How to complete this task: Using the material below, copy every line where "slide" appears.

Extracted information:
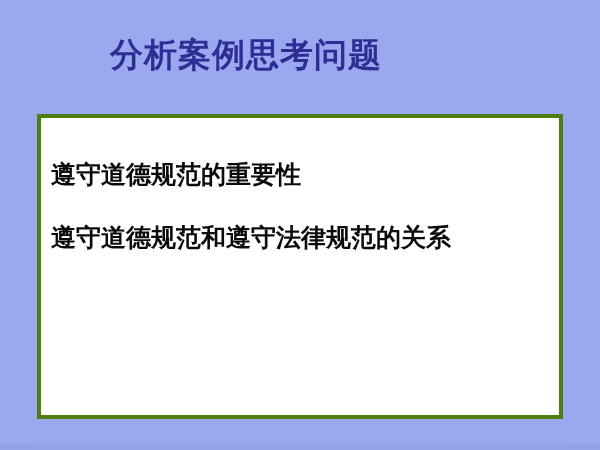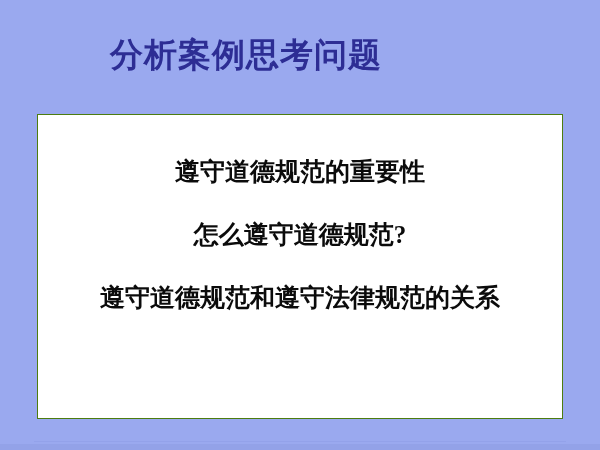--- a/index.html
+++ b/index.html
@@ -55,23 +55,22 @@
     white-space: nowrap;
   }
 
   #content-box {
     position: absolute;
     left: 37px;
     top: 114px;
     width: 526px;
     height: 305px;
     background: #ffffff;
-    border: 1px solid #4d7c0f;
+    border: 4px solid #4d7c0f;
     box-sizing: border-box;
-    text-align: center;
   }
 
   #bullet-list {
     position: absolute;
     left: 10px;
     top: 44px;
     right: 10px;
   }
 
   .bullet-line {
@@ -91,21 +90,20 @@
 </head>
 <body>
 
 <div id="slide">
 
   <div id="slide-title">分析案例思考问题</div>
 
   <div id="content-box">
     <div id="bullet-list">
       <p class="bullet-line">遵守道德规范的重要性</p>
-      <p class="bullet-line">怎么遵守道德规范?</p>
       <p class="bullet-line">遵守道德规范和遵守法律规范的关系</p>
     </div>
   </div>
 
   <div id="slide-bottom-rule"></div>
   <div id="slide-bottom-edge"></div>
 
 </div>
 
 </body></html>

Response:
 <div id="slide">
   <div id="slide-title">分析案例思考问题</div>
   <div id="slide-bottom-rule"></div>
   <div id="slide-bottom-edge"></div>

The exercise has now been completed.